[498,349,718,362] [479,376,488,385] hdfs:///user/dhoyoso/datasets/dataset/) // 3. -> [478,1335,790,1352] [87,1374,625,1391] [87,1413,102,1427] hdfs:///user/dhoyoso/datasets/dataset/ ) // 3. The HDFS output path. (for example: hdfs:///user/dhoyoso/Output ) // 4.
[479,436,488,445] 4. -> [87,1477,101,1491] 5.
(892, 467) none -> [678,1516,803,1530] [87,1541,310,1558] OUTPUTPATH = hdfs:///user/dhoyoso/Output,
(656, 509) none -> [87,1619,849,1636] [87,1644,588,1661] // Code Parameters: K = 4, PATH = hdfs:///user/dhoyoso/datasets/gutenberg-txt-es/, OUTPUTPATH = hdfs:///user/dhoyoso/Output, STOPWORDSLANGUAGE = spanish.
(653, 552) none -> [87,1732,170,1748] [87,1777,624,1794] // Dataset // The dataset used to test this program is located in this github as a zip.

--

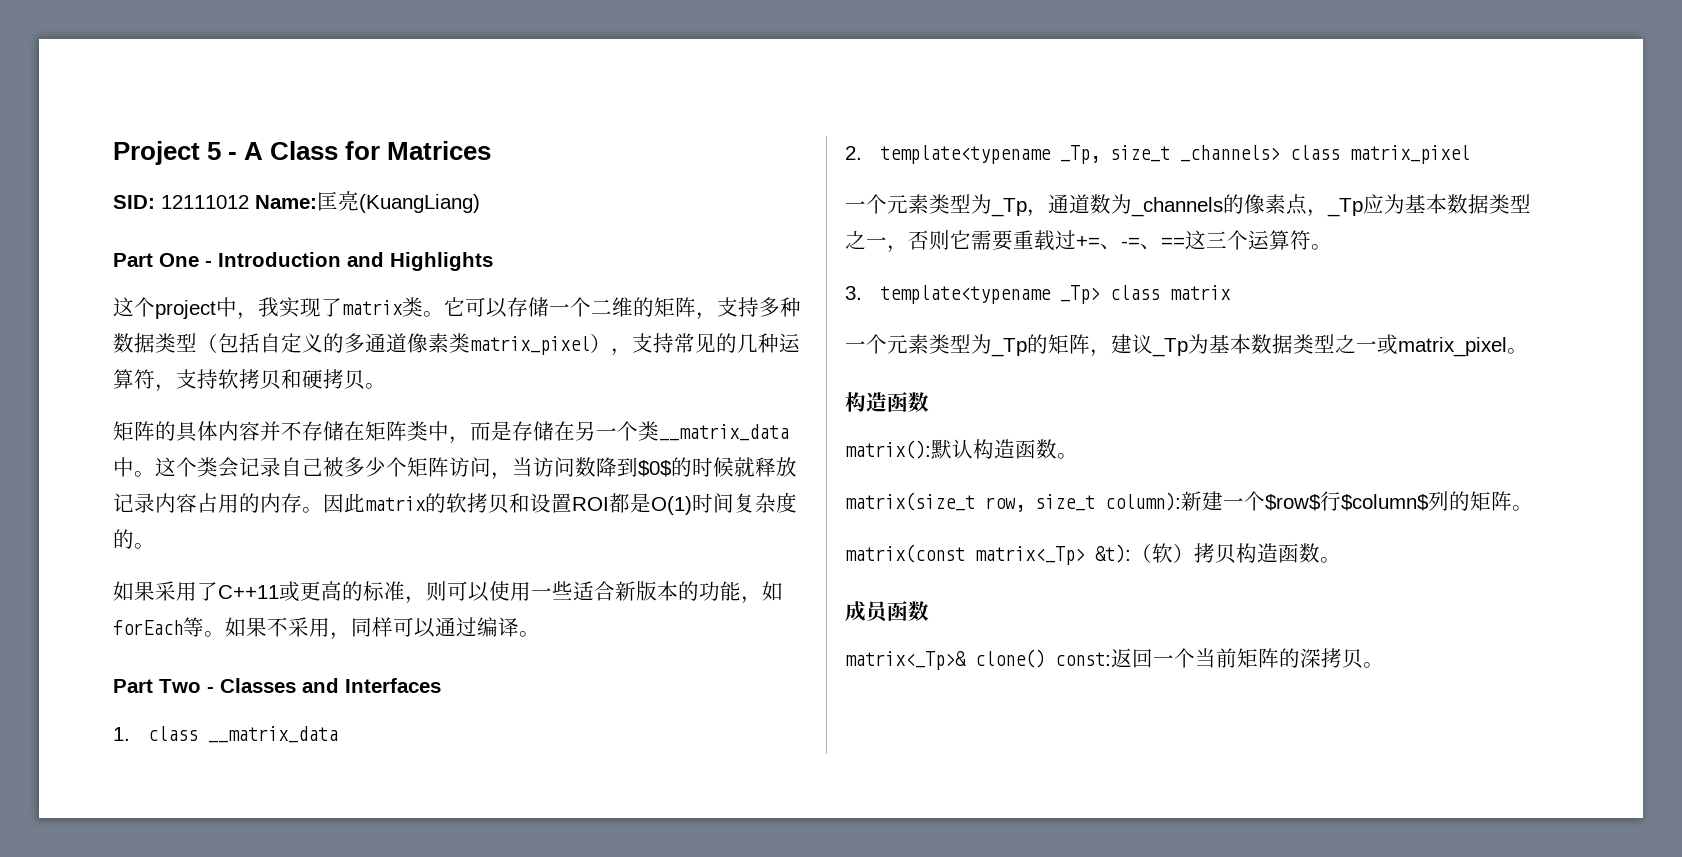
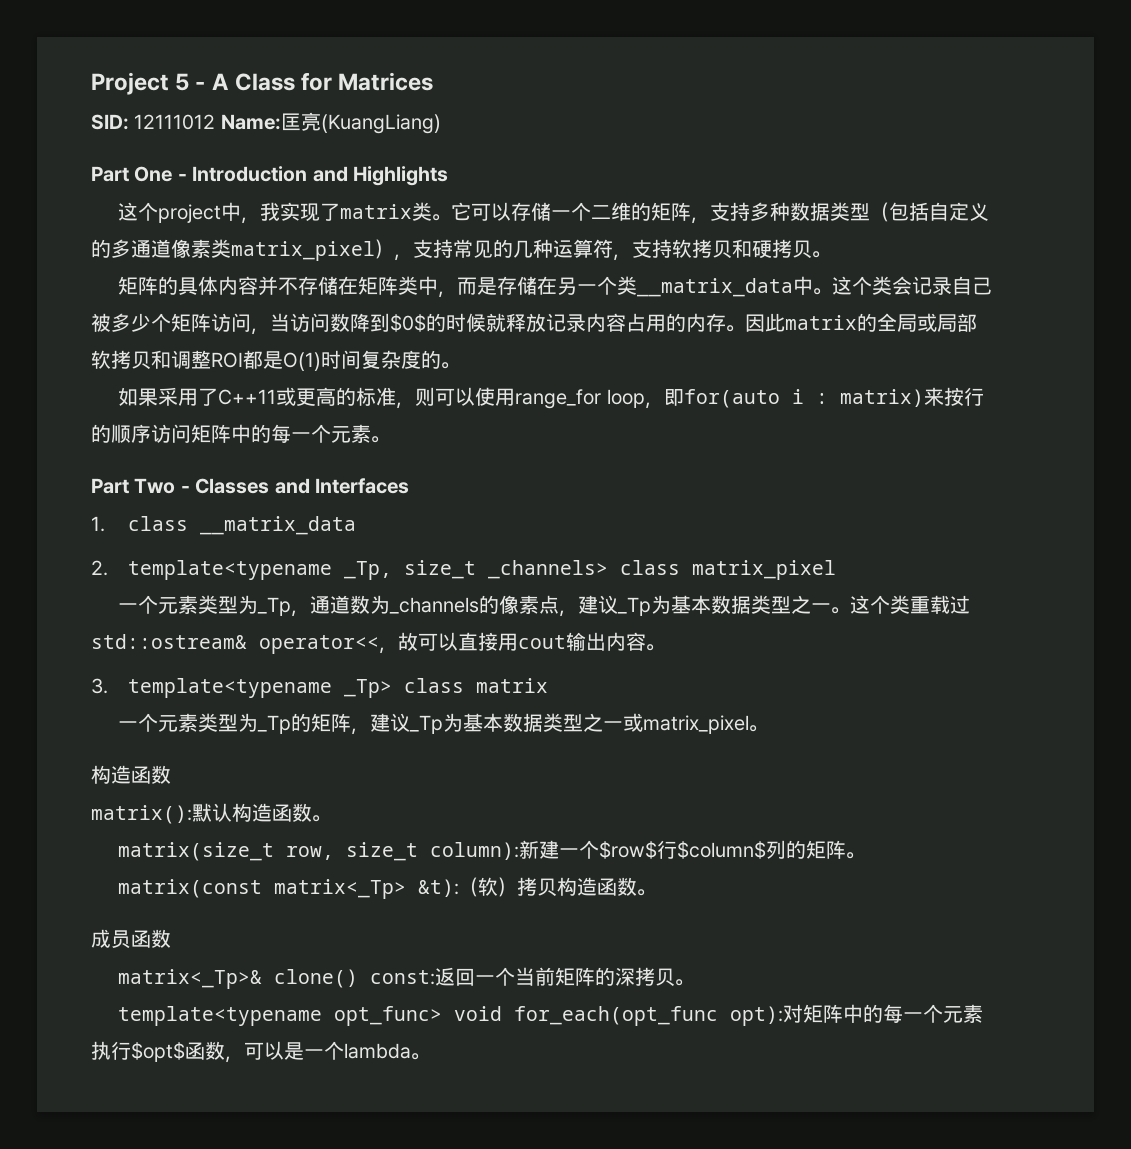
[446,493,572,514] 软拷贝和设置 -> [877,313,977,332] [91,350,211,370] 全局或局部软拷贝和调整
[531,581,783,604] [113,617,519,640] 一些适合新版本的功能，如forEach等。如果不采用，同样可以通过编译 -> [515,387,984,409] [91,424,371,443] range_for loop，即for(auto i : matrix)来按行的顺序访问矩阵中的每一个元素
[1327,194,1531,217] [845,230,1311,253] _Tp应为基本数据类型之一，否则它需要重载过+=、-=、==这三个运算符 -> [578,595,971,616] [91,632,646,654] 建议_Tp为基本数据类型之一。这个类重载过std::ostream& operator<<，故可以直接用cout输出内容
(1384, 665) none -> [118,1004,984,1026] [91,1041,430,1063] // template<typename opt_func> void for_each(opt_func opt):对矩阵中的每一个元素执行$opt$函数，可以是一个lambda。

| DIRECTIONS FOR THIS TASK |
Starting at the line above that holds "[479,436,488,445] 4. -> [87,1477,101,1491] 5." and ending at the line that holds "(892, 467) none", transcribe each line exactly and include no other lines.

| RESPONSE TO THE TASK |
[479,436,488,445] 4. -> [87,1477,101,1491] 5.
(892, 467) none -> [678,1516,803,1530] [87,1541,310,1558] OUTPUTPATH = hdfs:///user/dhoyoso/Output,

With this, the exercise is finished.